● **Material supplied**
⁂

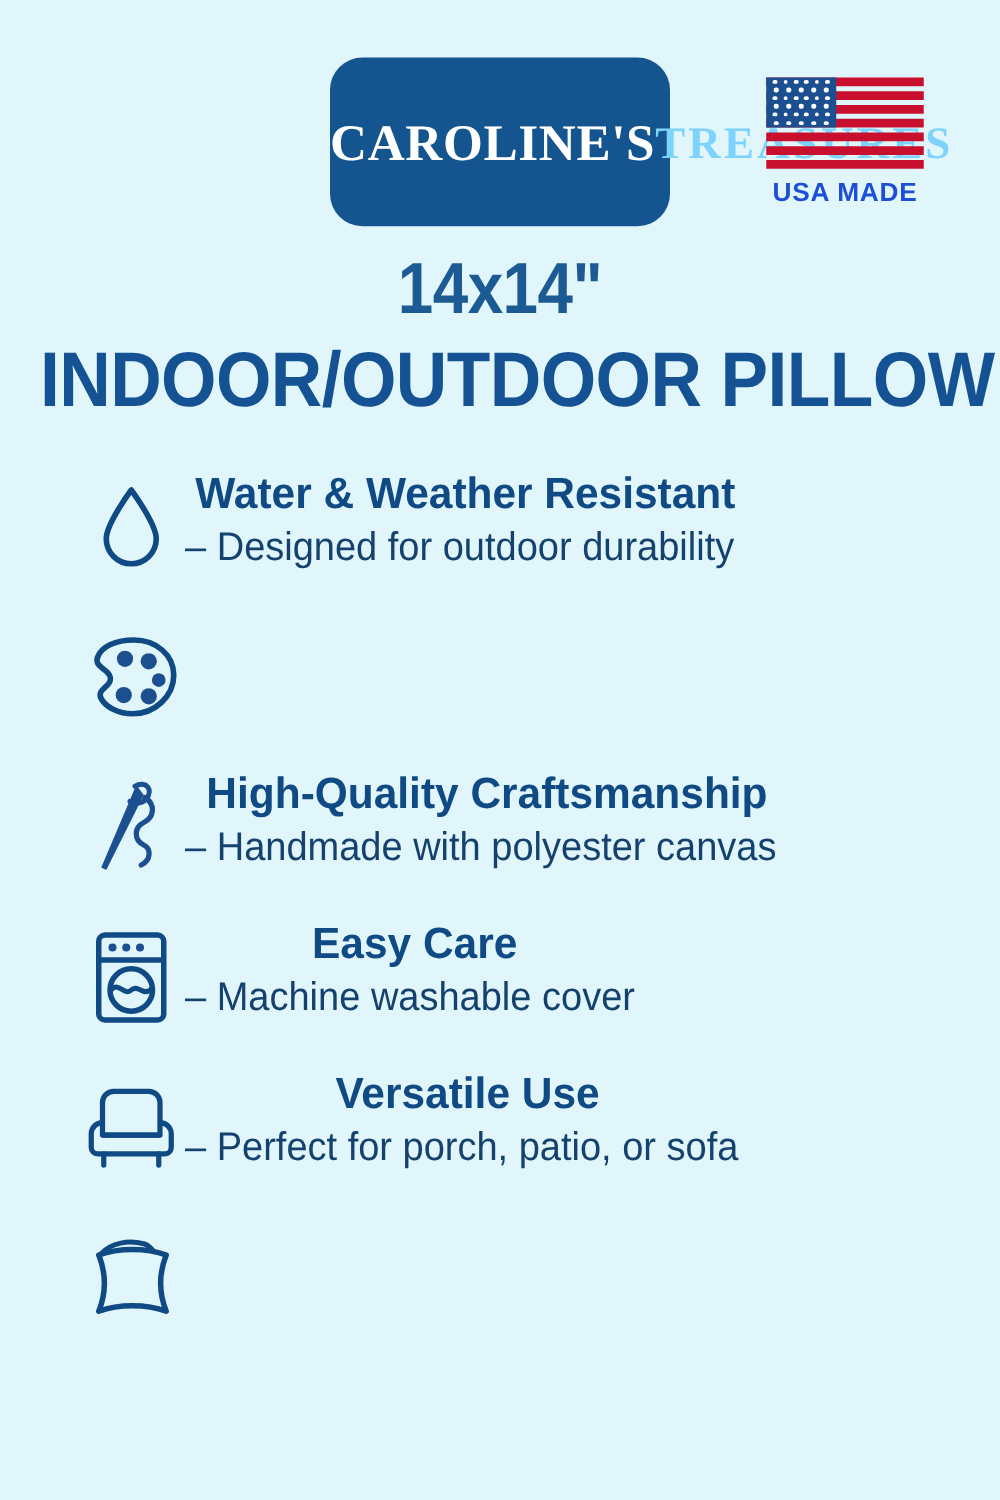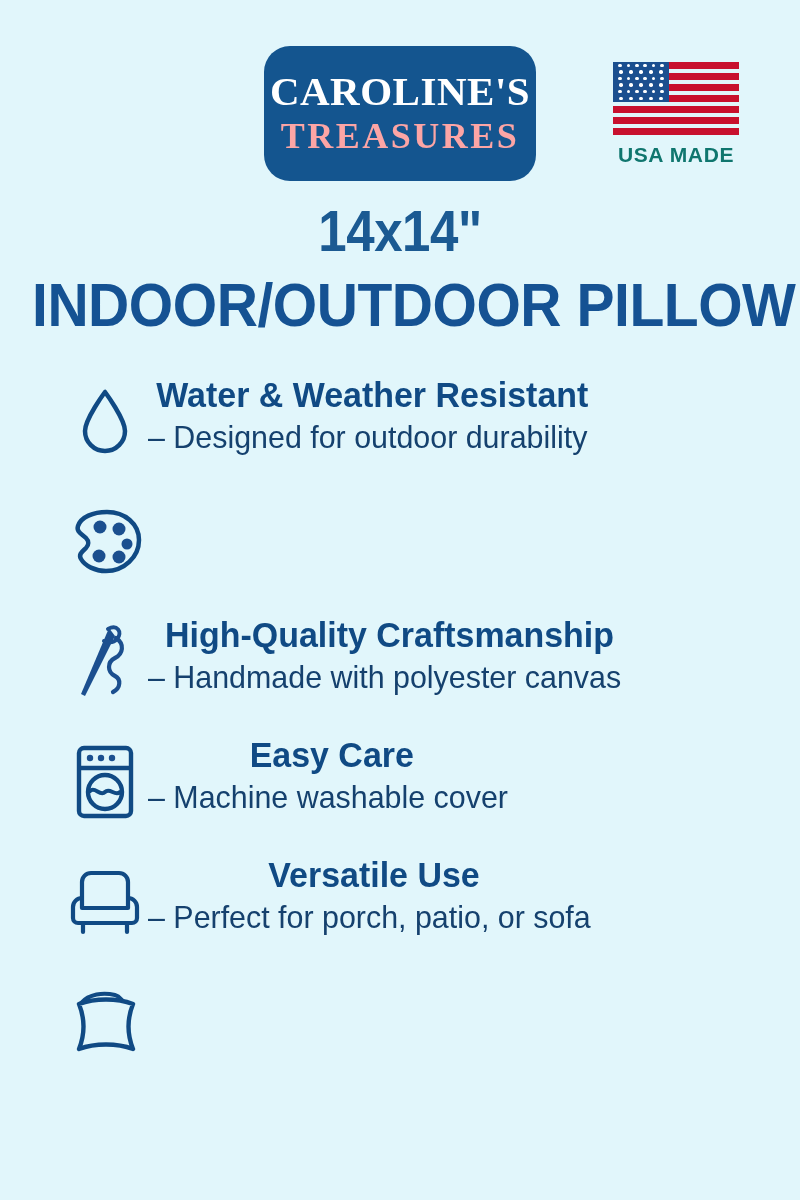"CAROLINE'S" .brand-badge { flex-direction: column -> row; justify-content: center -> flex-start }
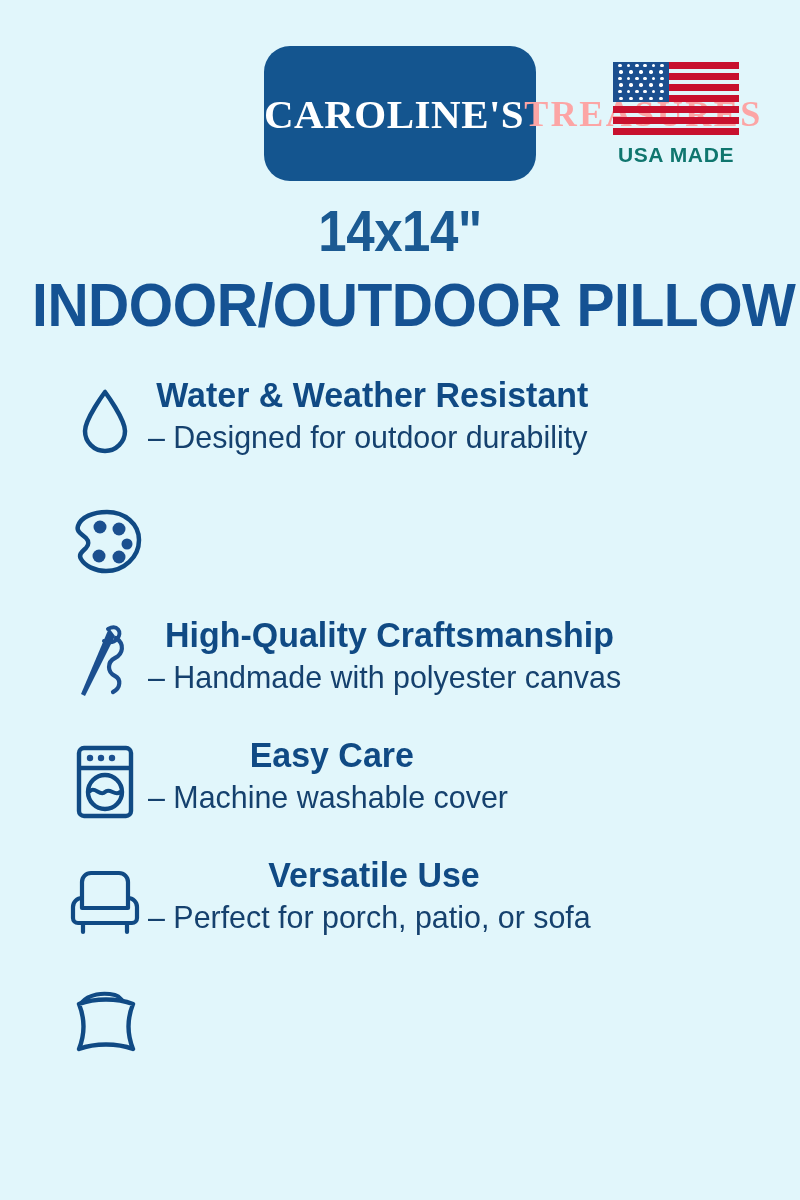"TREASURES" .brand-line2 { color: #fca5a5 -> #7dd3fc }
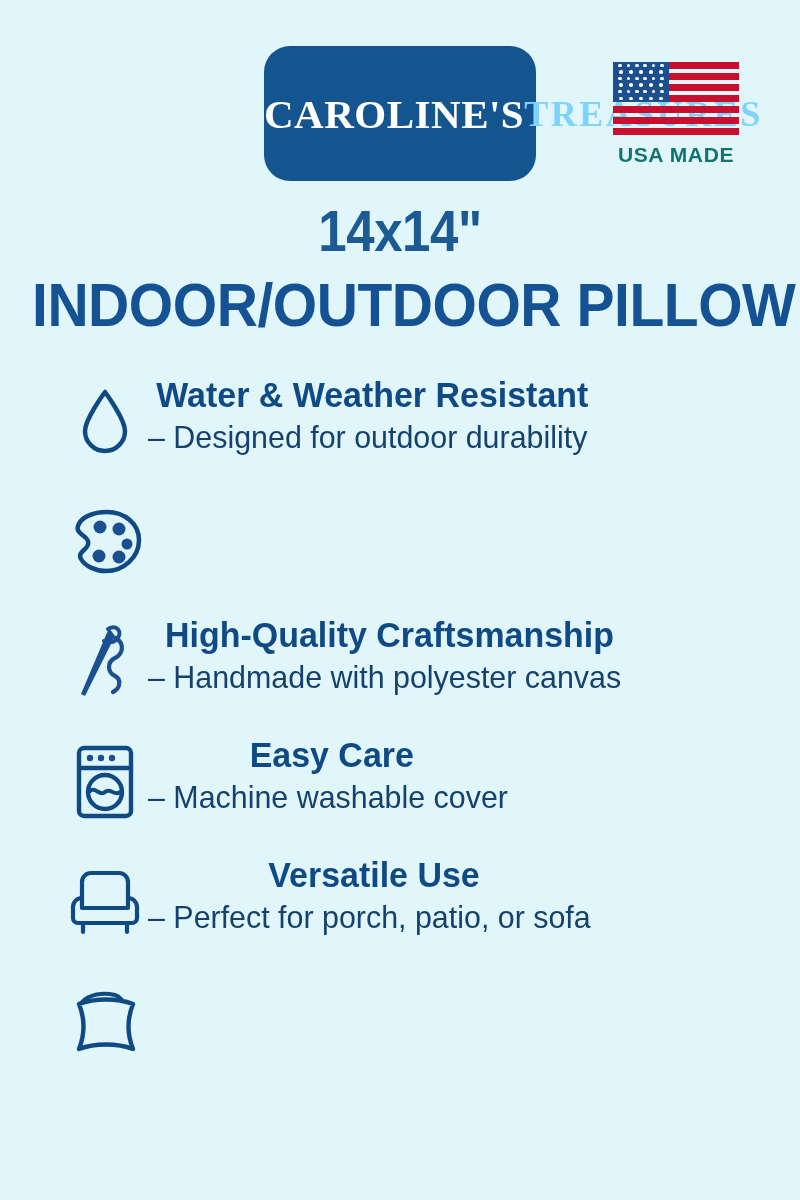"USA MADE" .usa-label { color: #0f766e -> #1d4ed8 }
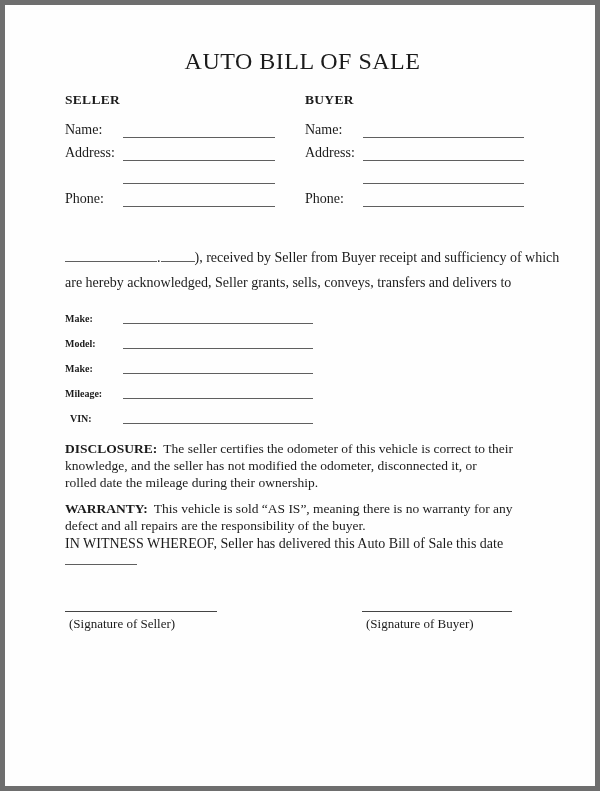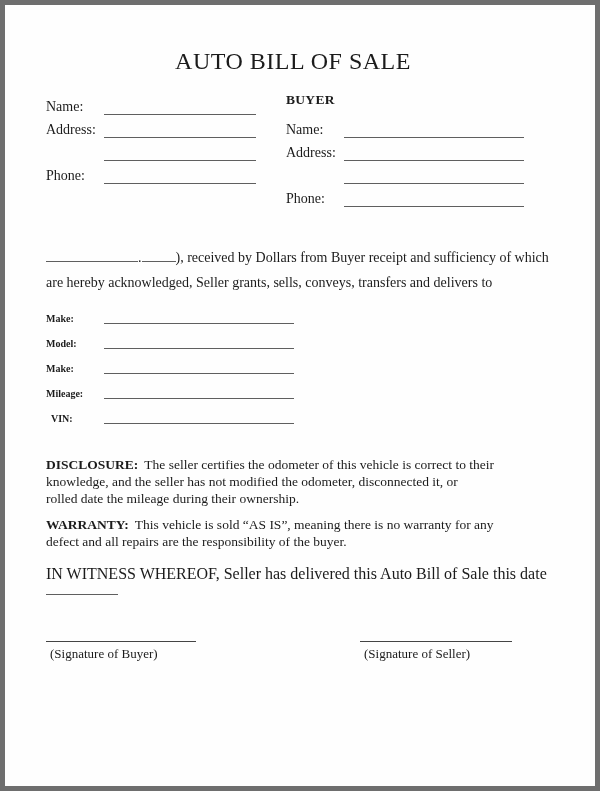"AUTO BILL OF SALE" .page { padding: 0 55px 0 41px -> 0 55px 0 60px }
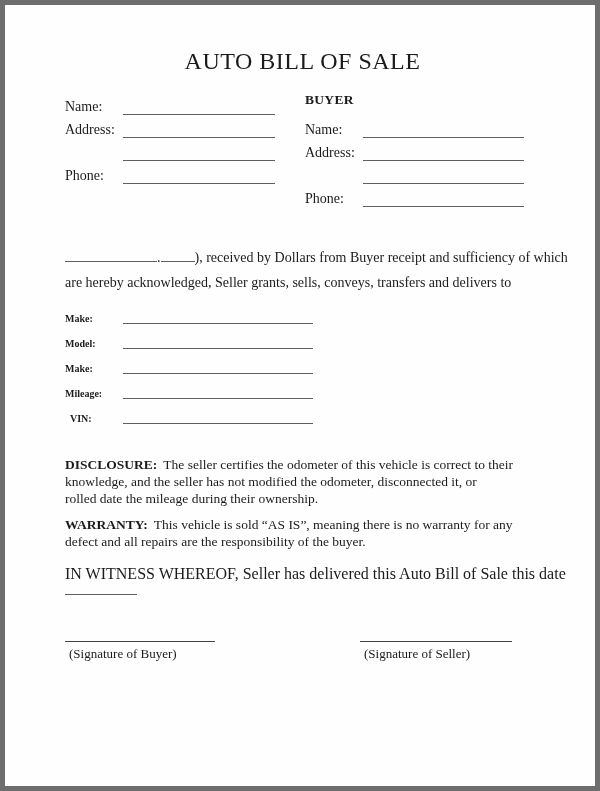"SELLER" div.party-h { html: none -> <div>SELLER</div> }
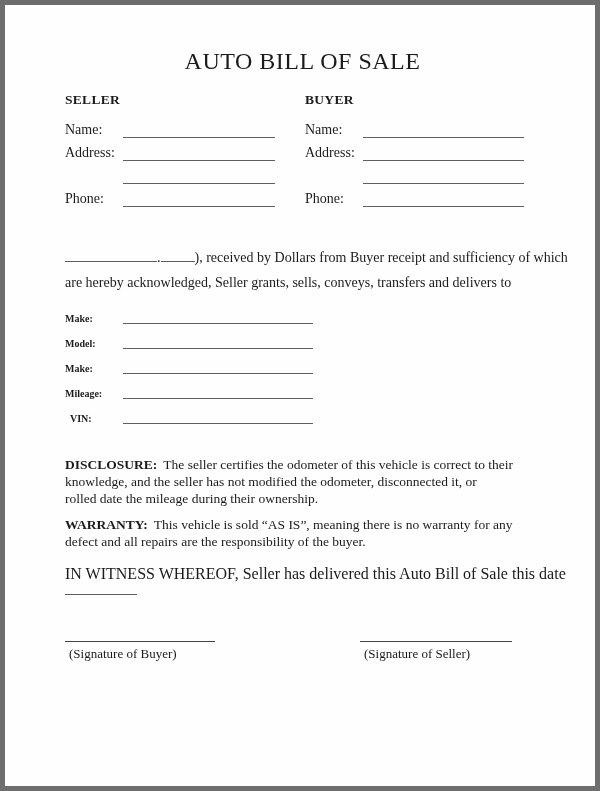"), received by Dollars from" span { text: Dollars -> Seller }
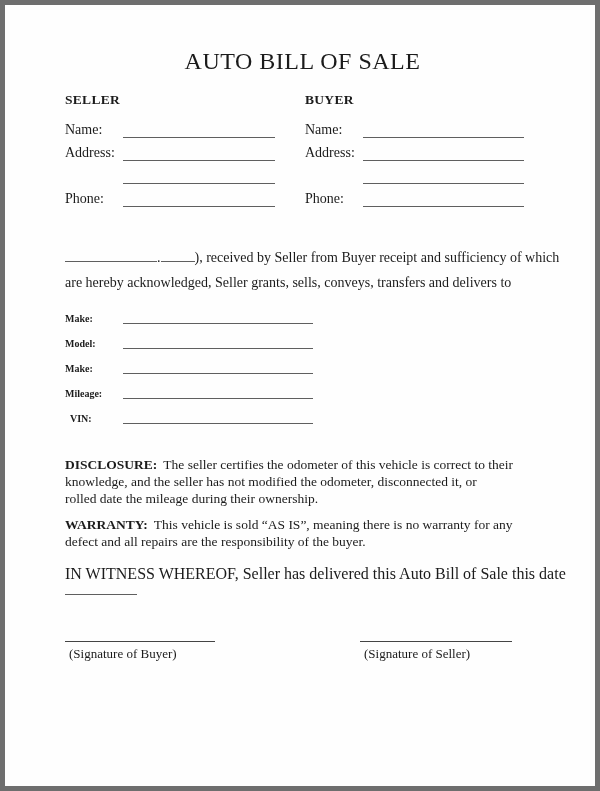"DISCLOSURE: The seller certifies the" .legal { margin-top: 32px -> 16px }
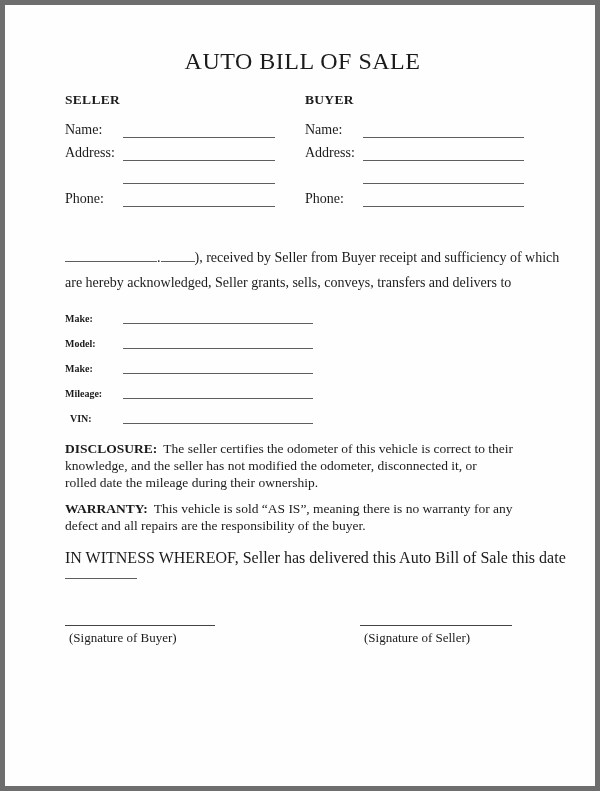"IN WITNESS WHEREOF, Seller has" .witness { font-size: 16px -> 14px; margin-top: 14px -> none }
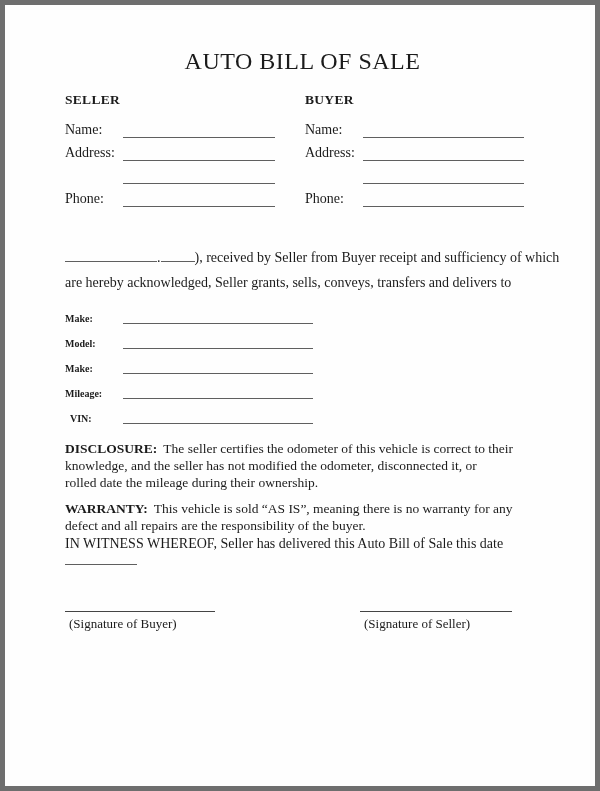"(Signature of Buyer)" div.sig { order: before "(Signature of Seller)" -> after "(Signature of Seller)" }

⁂

● **About this task**
For every entry, return its exact wording and leave out any image.

● **Your solution**
"CAROLINE'S" .brand-badge { flex-direction: column -> row; justify-content: center -> flex-start }
"TREASURES" .brand-line2 { color: #fca5a5 -> #7dd3fc }
"USA MADE" .usa-label { color: #0f766e -> #1d4ed8 }
"AUTO BILL OF SALE" .page { padding: 0 55px 0 41px -> 0 55px 0 60px }
"SELLER" div.party-h { html: none -> <div>SELLER</div> }
"), received by Dollars from" span { text: Dollars -> Seller }
"DISCLOSURE: The seller certifies the" .legal { margin-top: 32px -> 16px }
"IN WITNESS WHEREOF, Seller has" .witness { font-size: 16px -> 14px; margin-top: 14px -> none }
"(Signature of Buyer)" div.sig { order: before "(Signature of Seller)" -> after "(Signature of Seller)" }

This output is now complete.